_To do:_ The answer should match the records character for character.

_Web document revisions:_
::::
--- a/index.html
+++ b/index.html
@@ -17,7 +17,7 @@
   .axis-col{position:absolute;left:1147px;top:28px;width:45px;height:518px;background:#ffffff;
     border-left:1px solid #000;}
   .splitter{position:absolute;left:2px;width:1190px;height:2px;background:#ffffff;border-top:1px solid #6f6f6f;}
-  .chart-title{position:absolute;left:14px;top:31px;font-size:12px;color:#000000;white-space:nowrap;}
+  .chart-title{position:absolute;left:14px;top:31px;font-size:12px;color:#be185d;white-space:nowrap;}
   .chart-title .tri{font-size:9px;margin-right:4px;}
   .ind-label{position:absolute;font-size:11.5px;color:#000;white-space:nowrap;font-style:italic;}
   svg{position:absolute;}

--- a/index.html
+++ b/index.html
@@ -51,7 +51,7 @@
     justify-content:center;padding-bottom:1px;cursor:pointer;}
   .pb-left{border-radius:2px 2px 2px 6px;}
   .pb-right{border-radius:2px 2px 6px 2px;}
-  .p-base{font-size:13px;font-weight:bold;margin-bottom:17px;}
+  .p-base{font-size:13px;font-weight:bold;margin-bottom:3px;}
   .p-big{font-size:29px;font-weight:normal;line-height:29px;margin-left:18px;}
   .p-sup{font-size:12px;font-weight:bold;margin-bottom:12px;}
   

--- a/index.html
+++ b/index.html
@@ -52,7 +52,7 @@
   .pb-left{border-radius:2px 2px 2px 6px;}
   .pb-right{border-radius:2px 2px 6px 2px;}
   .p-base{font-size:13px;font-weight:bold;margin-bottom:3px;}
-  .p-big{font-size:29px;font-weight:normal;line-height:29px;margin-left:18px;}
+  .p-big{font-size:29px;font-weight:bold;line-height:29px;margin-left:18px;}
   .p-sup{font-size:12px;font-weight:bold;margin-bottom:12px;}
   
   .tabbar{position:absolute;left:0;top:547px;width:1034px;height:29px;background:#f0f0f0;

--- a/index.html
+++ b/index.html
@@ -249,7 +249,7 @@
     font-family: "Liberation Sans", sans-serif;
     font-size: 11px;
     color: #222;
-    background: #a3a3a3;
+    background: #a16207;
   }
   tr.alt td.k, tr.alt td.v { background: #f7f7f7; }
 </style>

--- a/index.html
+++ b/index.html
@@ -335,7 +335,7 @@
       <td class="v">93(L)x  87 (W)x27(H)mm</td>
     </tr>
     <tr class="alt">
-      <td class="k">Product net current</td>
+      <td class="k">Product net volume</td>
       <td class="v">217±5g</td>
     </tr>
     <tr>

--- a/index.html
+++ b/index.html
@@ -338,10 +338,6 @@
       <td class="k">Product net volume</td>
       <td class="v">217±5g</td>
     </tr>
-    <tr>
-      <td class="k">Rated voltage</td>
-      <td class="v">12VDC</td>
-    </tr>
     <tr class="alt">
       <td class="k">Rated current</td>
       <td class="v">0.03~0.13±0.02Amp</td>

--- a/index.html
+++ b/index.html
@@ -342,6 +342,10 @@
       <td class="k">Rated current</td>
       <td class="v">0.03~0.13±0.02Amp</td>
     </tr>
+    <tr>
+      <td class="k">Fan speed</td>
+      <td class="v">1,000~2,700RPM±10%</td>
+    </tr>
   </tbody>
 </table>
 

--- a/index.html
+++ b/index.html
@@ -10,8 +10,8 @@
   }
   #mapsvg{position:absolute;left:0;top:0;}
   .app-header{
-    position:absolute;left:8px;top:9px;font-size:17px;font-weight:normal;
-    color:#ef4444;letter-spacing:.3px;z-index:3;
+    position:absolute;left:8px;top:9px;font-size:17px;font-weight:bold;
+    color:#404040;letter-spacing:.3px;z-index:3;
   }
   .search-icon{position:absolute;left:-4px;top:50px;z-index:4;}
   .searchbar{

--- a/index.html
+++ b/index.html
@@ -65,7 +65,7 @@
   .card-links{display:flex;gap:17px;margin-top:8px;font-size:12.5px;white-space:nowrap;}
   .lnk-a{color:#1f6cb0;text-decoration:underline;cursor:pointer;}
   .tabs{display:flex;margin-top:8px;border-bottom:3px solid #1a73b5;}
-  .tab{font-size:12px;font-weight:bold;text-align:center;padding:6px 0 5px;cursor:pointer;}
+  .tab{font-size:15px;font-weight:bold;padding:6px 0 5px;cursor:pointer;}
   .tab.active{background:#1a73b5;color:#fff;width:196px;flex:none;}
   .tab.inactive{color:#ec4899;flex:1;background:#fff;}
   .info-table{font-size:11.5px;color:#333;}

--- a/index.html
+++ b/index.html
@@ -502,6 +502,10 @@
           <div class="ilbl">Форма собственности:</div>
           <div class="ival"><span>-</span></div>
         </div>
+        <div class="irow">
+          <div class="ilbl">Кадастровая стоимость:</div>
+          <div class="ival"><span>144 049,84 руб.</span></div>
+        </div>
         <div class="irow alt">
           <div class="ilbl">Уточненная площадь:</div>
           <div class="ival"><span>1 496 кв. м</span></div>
::::
_Completed task:_
--- a/index.html
+++ b/index.html
@@ -17,7 +17,7 @@
   .axis-col{position:absolute;left:1147px;top:28px;width:45px;height:518px;background:#ffffff;
     border-left:1px solid #000;}
   .splitter{position:absolute;left:2px;width:1190px;height:2px;background:#ffffff;border-top:1px solid #6f6f6f;}
-  .chart-title{position:absolute;left:14px;top:31px;font-size:12px;color:#000000;white-space:nowrap;}
+  .chart-title{position:absolute;left:14px;top:31px;font-size:12px;color:#be185d;white-space:nowrap;}
   .chart-title .tri{font-size:9px;margin-right:4px;}
   .ind-label{position:absolute;font-size:11.5px;color:#000;white-space:nowrap;font-style:italic;}
   svg{position:absolute;}

--- a/index.html
+++ b/index.html
@@ -51,7 +51,7 @@
     justify-content:center;padding-bottom:1px;cursor:pointer;}
   .pb-left{border-radius:2px 2px 2px 6px;}
   .pb-right{border-radius:2px 2px 6px 2px;}
-  .p-base{font-size:13px;font-weight:bold;margin-bottom:17px;}
+  .p-base{font-size:13px;font-weight:bold;margin-bottom:3px;}
   .p-big{font-size:29px;font-weight:normal;line-height:29px;margin-left:18px;}
   .p-sup{font-size:12px;font-weight:bold;margin-bottom:12px;}
   

--- a/index.html
+++ b/index.html
@@ -52,7 +52,7 @@
   .pb-left{border-radius:2px 2px 2px 6px;}
   .pb-right{border-radius:2px 2px 6px 2px;}
   .p-base{font-size:13px;font-weight:bold;margin-bottom:3px;}
-  .p-big{font-size:29px;font-weight:normal;line-height:29px;margin-left:18px;}
+  .p-big{font-size:29px;font-weight:bold;line-height:29px;margin-left:18px;}
   .p-sup{font-size:12px;font-weight:bold;margin-bottom:12px;}
   
   .tabbar{position:absolute;left:0;top:547px;width:1034px;height:29px;background:#f0f0f0;

--- a/index.html
+++ b/index.html
@@ -249,7 +249,7 @@
     font-family: "Liberation Sans", sans-serif;
     font-size: 11px;
     color: #222;
-    background: #a3a3a3;
+    background: #a16207;
   }
   tr.alt td.k, tr.alt td.v { background: #f7f7f7; }
 </style>

--- a/index.html
+++ b/index.html
@@ -335,7 +335,7 @@
       <td class="v">93(L)x  87 (W)x27(H)mm</td>
     </tr>
     <tr class="alt">
-      <td class="k">Product net current</td>
+      <td class="k">Product net volume</td>
       <td class="v">217±5g</td>
     </tr>
     <tr>

--- a/index.html
+++ b/index.html
@@ -338,10 +338,6 @@
       <td class="k">Product net volume</td>
       <td class="v">217±5g</td>
     </tr>
-    <tr>
-      <td class="k">Rated voltage</td>
-      <td class="v">12VDC</td>
-    </tr>
     <tr class="alt">
       <td class="k">Rated current</td>
       <td class="v">0.03~0.13±0.02Amp</td>

--- a/index.html
+++ b/index.html
@@ -342,6 +342,10 @@
       <td class="k">Rated current</td>
       <td class="v">0.03~0.13±0.02Amp</td>
     </tr>
+    <tr>
+      <td class="k">Fan speed</td>
+      <td class="v">1,000~2,700RPM±10%</td>
+    </tr>
   </tbody>
 </table>
 

--- a/index.html
+++ b/index.html
@@ -10,8 +10,8 @@
   }
   #mapsvg{position:absolute;left:0;top:0;}
   .app-header{
-    position:absolute;left:8px;top:9px;font-size:17px;font-weight:normal;
-    color:#ef4444;letter-spacing:.3px;z-index:3;
+    position:absolute;left:8px;top:9px;font-size:17px;font-weight:bold;
+    color:#404040;letter-spacing:.3px;z-index:3;
   }
   .search-icon{position:absolute;left:-4px;top:50px;z-index:4;}
   .searchbar{

--- a/index.html
+++ b/index.html
@@ -65,7 +65,7 @@
   .card-links{display:flex;gap:17px;margin-top:8px;font-size:12.5px;white-space:nowrap;}
   .lnk-a{color:#1f6cb0;text-decoration:underline;cursor:pointer;}
   .tabs{display:flex;margin-top:8px;border-bottom:3px solid #1a73b5;}
-  .tab{font-size:12px;font-weight:bold;text-align:center;padding:6px 0 5px;cursor:pointer;}
+  .tab{font-size:15px;font-weight:bold;padding:6px 0 5px;cursor:pointer;}
   .tab.active{background:#1a73b5;color:#fff;width:196px;flex:none;}
   .tab.inactive{color:#ec4899;flex:1;background:#fff;}
   .info-table{font-size:11.5px;color:#333;}

--- a/index.html
+++ b/index.html
@@ -502,6 +502,10 @@
           <div class="ilbl">Форма собственности:</div>
           <div class="ival"><span>-</span></div>
         </div>
+        <div class="irow">
+          <div class="ilbl">Кадастровая стоимость:</div>
+          <div class="ival"><span>144 049,84 руб.</span></div>
+        </div>
         <div class="irow alt">
           <div class="ilbl">Уточненная площадь:</div>
           <div class="ival"><span>1 496 кв. м</span></div>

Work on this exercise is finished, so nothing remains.